Assigned task: Copy out again, unchanged, the listing below from the line that has "total: 6809.87 -> 6062.95" through the line that has "Ariat Rectangular Floral".

Listed records:
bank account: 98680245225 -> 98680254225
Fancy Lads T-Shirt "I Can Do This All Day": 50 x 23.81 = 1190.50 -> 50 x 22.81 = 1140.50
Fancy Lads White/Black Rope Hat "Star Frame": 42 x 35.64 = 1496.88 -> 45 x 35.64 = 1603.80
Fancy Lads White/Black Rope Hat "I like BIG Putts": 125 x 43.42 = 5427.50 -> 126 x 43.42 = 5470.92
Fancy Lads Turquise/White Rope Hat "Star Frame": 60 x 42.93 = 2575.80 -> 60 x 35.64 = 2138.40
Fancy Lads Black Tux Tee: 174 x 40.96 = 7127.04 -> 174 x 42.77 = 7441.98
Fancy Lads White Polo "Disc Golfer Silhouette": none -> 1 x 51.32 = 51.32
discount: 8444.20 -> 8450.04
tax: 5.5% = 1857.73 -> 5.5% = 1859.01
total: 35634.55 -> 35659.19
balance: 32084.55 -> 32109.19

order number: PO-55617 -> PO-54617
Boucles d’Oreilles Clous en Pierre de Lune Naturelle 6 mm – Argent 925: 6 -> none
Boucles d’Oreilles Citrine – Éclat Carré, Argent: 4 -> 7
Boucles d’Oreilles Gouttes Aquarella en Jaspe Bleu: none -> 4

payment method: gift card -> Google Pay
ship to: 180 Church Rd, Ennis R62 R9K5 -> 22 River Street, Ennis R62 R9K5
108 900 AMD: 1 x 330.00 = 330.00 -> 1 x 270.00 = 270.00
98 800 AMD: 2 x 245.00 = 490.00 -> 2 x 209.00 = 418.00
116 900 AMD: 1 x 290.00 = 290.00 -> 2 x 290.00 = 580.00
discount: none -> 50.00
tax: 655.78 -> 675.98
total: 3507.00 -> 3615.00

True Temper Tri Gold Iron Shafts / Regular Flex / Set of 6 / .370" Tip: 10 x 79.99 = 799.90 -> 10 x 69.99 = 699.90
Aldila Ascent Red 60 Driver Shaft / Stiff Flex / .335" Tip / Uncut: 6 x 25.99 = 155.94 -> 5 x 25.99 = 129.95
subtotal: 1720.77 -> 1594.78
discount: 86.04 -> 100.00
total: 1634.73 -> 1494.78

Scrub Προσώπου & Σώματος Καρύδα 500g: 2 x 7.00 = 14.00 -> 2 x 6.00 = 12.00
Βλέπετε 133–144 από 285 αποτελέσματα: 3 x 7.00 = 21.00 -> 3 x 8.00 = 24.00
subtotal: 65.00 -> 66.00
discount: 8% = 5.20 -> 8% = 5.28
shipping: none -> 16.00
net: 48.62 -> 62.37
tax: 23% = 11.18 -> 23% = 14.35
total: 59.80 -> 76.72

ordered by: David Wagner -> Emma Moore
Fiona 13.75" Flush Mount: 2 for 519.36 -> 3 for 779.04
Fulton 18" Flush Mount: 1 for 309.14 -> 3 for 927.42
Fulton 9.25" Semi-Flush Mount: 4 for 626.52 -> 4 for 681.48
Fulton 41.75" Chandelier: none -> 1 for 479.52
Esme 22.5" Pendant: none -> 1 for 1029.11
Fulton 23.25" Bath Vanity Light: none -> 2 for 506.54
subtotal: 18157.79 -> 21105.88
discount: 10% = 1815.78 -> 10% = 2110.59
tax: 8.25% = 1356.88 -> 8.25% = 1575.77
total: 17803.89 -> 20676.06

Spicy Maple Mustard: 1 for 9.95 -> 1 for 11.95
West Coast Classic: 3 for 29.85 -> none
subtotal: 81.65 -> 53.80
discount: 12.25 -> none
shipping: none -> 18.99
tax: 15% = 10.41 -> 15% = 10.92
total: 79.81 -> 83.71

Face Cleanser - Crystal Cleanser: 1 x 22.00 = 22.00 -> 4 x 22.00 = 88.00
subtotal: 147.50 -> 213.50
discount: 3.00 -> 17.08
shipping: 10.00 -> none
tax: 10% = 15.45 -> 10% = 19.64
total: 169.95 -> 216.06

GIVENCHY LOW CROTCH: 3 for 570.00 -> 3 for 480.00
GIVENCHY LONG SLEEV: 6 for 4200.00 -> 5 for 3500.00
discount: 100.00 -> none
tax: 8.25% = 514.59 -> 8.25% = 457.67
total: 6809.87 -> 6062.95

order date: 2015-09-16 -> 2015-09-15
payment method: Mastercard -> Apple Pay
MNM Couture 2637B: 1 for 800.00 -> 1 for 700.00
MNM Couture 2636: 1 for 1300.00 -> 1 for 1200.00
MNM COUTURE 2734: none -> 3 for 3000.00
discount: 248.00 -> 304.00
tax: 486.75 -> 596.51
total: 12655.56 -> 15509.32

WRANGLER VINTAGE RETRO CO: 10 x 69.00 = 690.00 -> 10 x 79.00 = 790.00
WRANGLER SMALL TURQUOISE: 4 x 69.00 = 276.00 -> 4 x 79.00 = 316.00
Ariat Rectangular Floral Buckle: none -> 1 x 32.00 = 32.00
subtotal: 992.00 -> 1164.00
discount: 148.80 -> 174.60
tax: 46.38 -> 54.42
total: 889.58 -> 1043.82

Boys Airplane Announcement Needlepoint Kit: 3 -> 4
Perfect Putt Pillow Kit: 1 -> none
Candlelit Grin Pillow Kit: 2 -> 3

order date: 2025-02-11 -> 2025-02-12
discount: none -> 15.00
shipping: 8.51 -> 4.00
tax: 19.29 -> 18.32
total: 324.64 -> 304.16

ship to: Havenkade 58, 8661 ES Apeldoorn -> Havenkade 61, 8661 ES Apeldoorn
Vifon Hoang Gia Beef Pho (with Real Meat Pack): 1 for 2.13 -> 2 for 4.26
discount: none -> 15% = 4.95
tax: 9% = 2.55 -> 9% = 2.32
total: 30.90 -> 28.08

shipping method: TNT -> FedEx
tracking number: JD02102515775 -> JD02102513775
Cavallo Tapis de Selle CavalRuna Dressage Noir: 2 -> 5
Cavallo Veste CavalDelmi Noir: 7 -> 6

Finished exercise:
total: 6809.87 -> 6062.95

order date: 2015-09-16 -> 2015-09-15
payment method: Mastercard -> Apple Pay
MNM Couture 2637B: 1 for 800.00 -> 1 for 700.00
MNM Couture 2636: 1 for 1300.00 -> 1 for 1200.00
MNM COUTURE 2734: none -> 3 for 3000.00
discount: 248.00 -> 304.00
tax: 486.75 -> 596.51
total: 12655.56 -> 15509.32

WRANGLER VINTAGE RETRO CO: 10 x 69.00 = 690.00 -> 10 x 79.00 = 790.00
WRANGLER SMALL TURQUOISE: 4 x 69.00 = 276.00 -> 4 x 79.00 = 316.00
Ariat Rectangular Floral Buckle: none -> 1 x 32.00 = 32.00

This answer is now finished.